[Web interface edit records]
"""

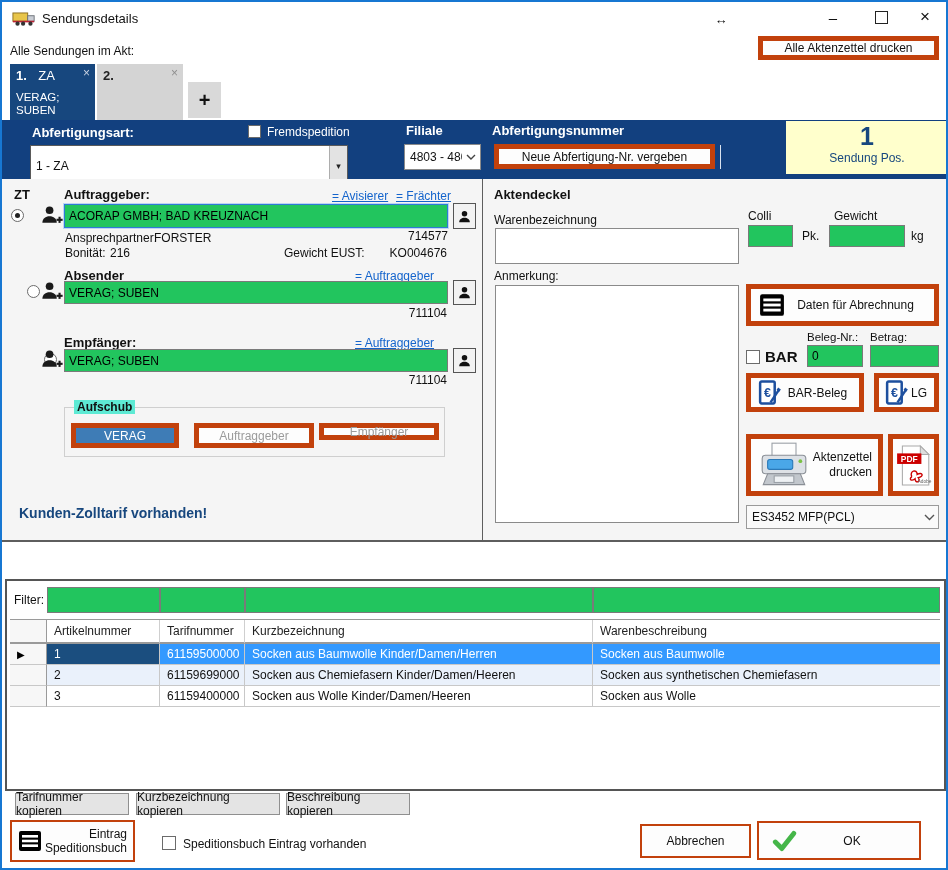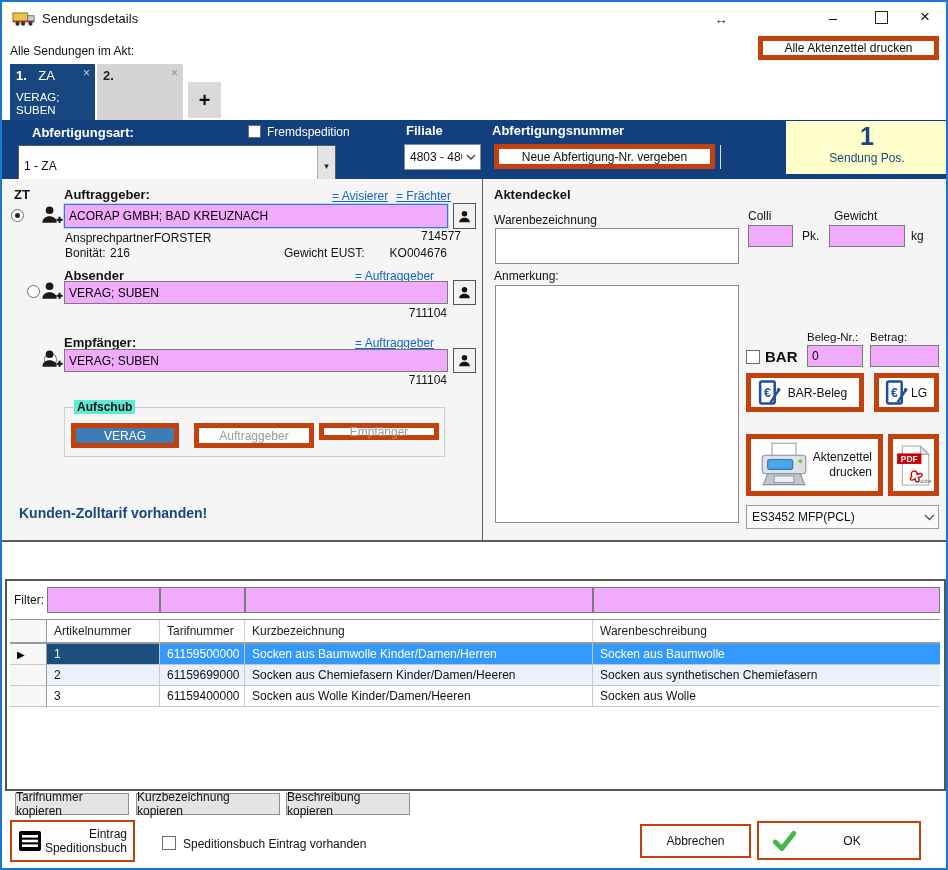--- a/index.html
+++ b/index.html
@@ -85,7 +85,7 @@
   
   <div class="abs" style="left:0;top:118px;width:944px;height:59px;background:var(--navy)"></div>
   <span class="abs wt b" style="left:30px;top:123px;font-size:13px">Abfertigungsart:</span>
-  <div class="combo abs" style="left:16px;top:143px;width:318px;height:41px;border-color:#5a5a5a">
+  <div class="combo abs" style="left:28px;top:143px;width:318px;height:41px;border-color:#5a5a5a">
     <span class="val">1 - ZA</span>
     <span class="arrowbox">▾</span>
   </div>

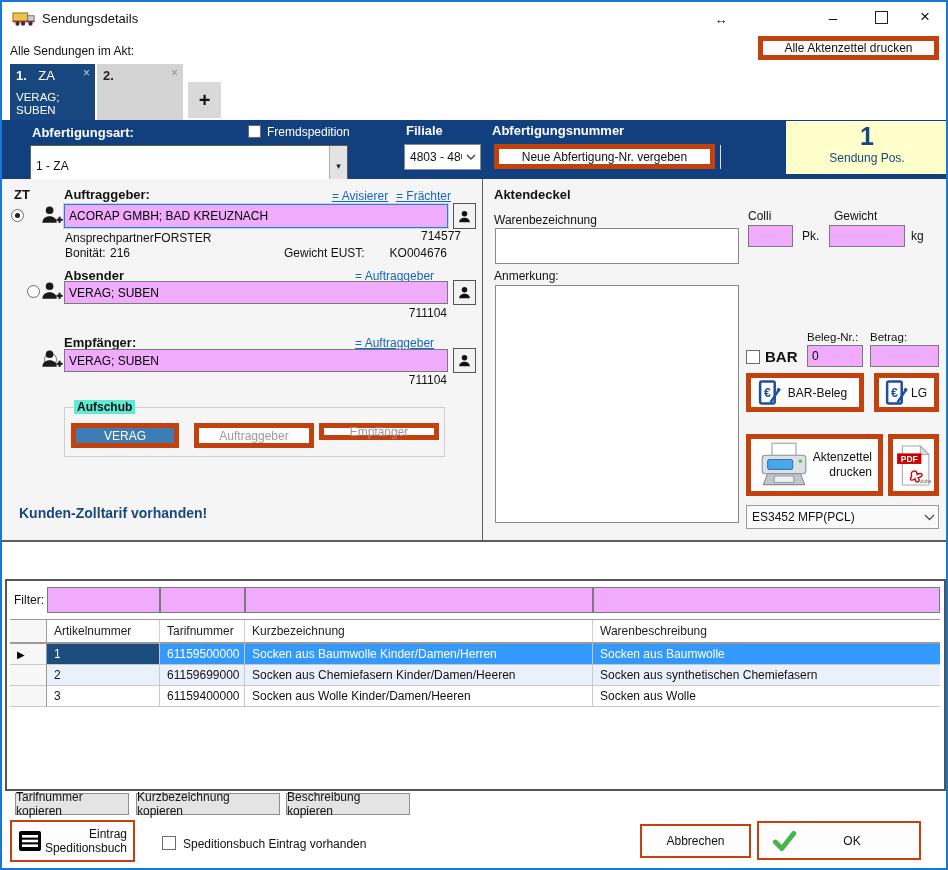--- a/index.html
+++ b/index.html
@@ -16,7 +16,7 @@
   .nv{color:var(--tabnavy)}
   .link{color:var(--link);text-decoration:underline;cursor:pointer;font-size:12px}
   .rt{text-align:right}
-  input.txt{border:1px solid #7a7a7a;background:#f0abfc;padding:0 4px;font:12px "Liberation Sans",sans-serif;box-sizing:border-box;width:100%;height:100%}
+  input.txt{border:1px solid #7a7a7a;background:#22c55e;padding:0 4px;font:12px "Liberation Sans",sans-serif;box-sizing:border-box;width:100%;height:100%}
   input.focus{border:1px solid #2e7bd6;outline:1px solid #bcd6f5}
   textarea.ta{border:1px solid #8a8a8a;background:#fff;resize:none;font:12px "Liberation Sans",sans-serif;box-sizing:border-box;width:100%;height:100%}
   .btn{display:flex;align-items:center;justify-content:center;background:#fdfdfd;border:5px solid #c2410c;

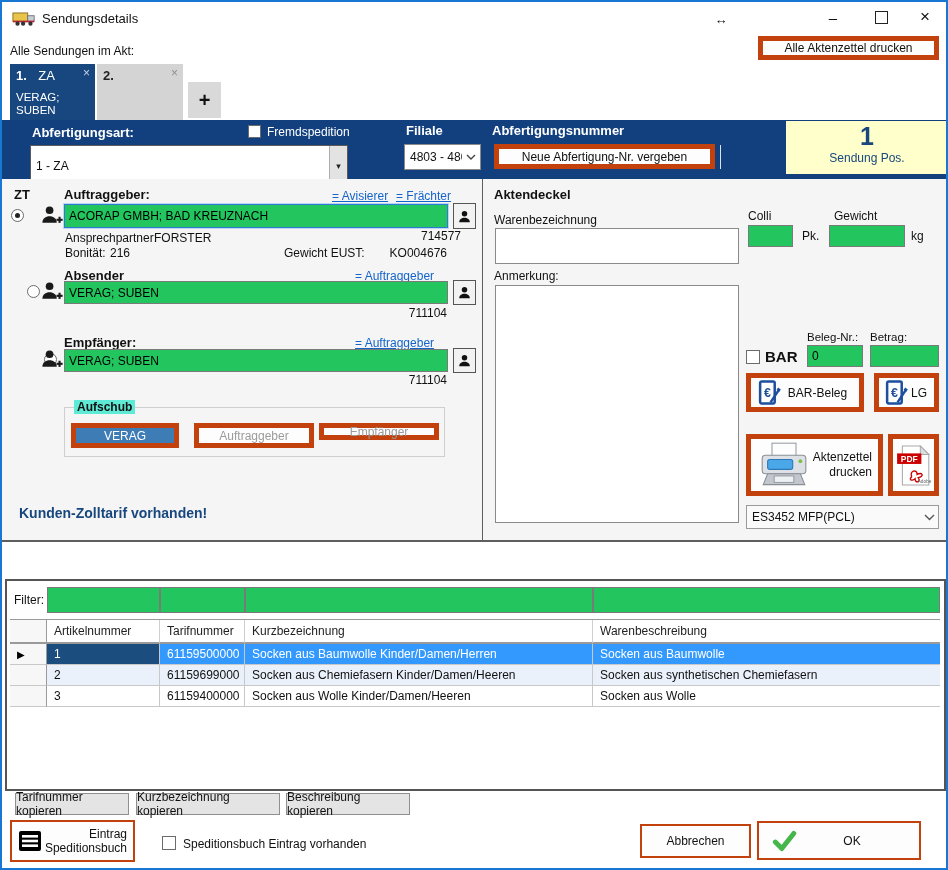--- a/index.html
+++ b/index.html
@@ -133,7 +133,7 @@
         <path d="M3.5 21c0-4.8 3.9-7.2 8.5-7.2s8.5 2.4 8.5 7.2z" fill="#111"></path>
       </svg>
   </span>
-  <span class="abs rt" style="left:359px;top:227px;width:100px">714577</span>
+  <span class="abs rt" style="left:346px;top:227px;width:100px">714577</span>
   <span class="abs" style="left:63px;top:229px">Ansprechpartner:</span>
   <span class="abs" style="left:152px;top:229px">FORSTER</span>
   <span class="abs" style="left:63px;top:244px">Bonität:</span>

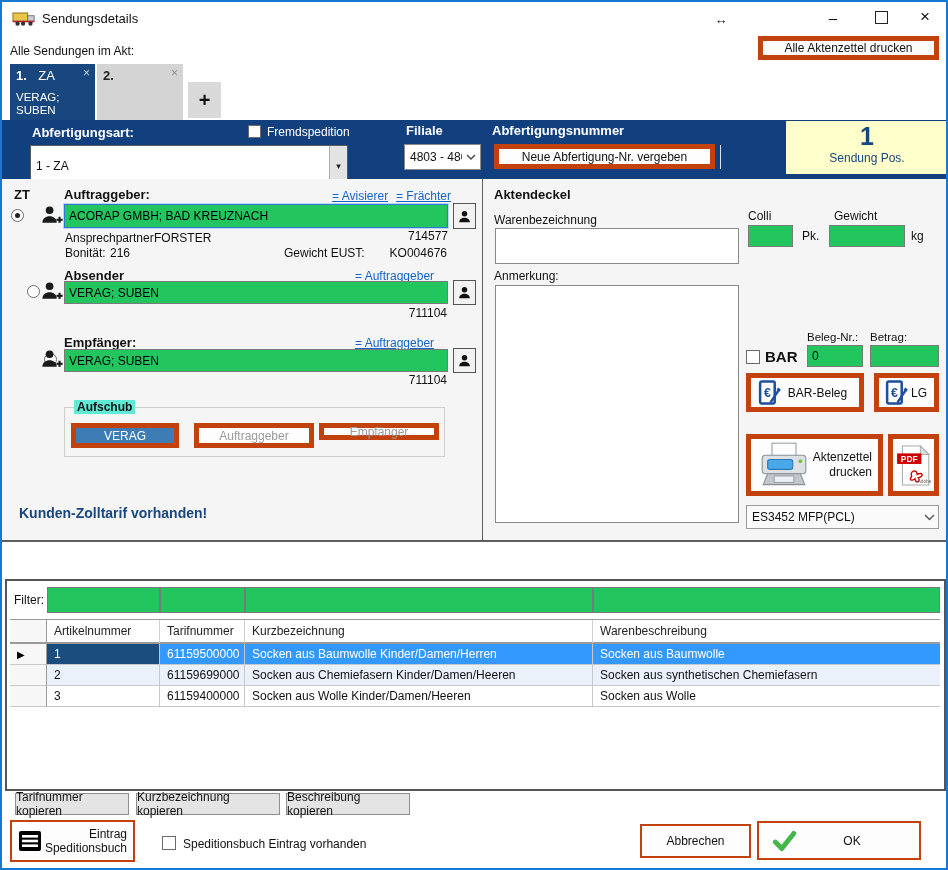--- a/index.html
+++ b/index.html
@@ -203,6 +203,17 @@
   <span class="abs" style="left:492px;top:267px">Anmerkung:</span>
   <span class="abs" style="left:493px;top:283px;width:244px;height:238px"><textarea class="ta" style=""></textarea></span>
 
+  <div class="btn abs" style="left:744px;top:282px;width:193px;height:42px;justify-content:flex-start;padding:0 8px">
+    <span style="display:flex">
+        <svg width="26" height="26" viewBox="0 0 24 24">
+          <rect x="1" y="2" width="22" height="20" rx="2" fill="#000"></rect>
+          <rect x="4" y="6" width="16" height="2.6" fill="#fff"></rect>
+          <rect x="4" y="10.7" width="16" height="2.6" fill="#fff"></rect>
+          <rect x="4" y="15.4" width="16" height="2.6" fill="#fff"></rect>
+        </svg>
+      </span>
+    <span style="flex:1;text-align:center">Daten für Abrechnung</span>
+  </div>
   <span class="abs" style="left:805px;top:329px;font-size:11.5px">Beleg-Nr.:</span>
   <span class="abs" style="left:868px;top:329px;font-size:11.5px">Betrag:</span>
   <span class="cbx abs" style="left:744px;top:348px;width:14px;height:14px"></span>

"""

> _Problem description_:
The first line of the entries, the line containing "-16,7 +16,7 @@", and every line between them are to be output exactly; pictures are not.

> _Problem solution_:
--- a/index.html
+++ b/index.html
@@ -85,7 +85,7 @@
   
   <div class="abs" style="left:0;top:118px;width:944px;height:59px;background:var(--navy)"></div>
   <span class="abs wt b" style="left:30px;top:123px;font-size:13px">Abfertigungsart:</span>
-  <div class="combo abs" style="left:16px;top:143px;width:318px;height:41px;border-color:#5a5a5a">
+  <div class="combo abs" style="left:28px;top:143px;width:318px;height:41px;border-color:#5a5a5a">
     <span class="val">1 - ZA</span>
     <span class="arrowbox">▾</span>
   </div>

--- a/index.html
+++ b/index.html
@@ -16,7 +16,7 @@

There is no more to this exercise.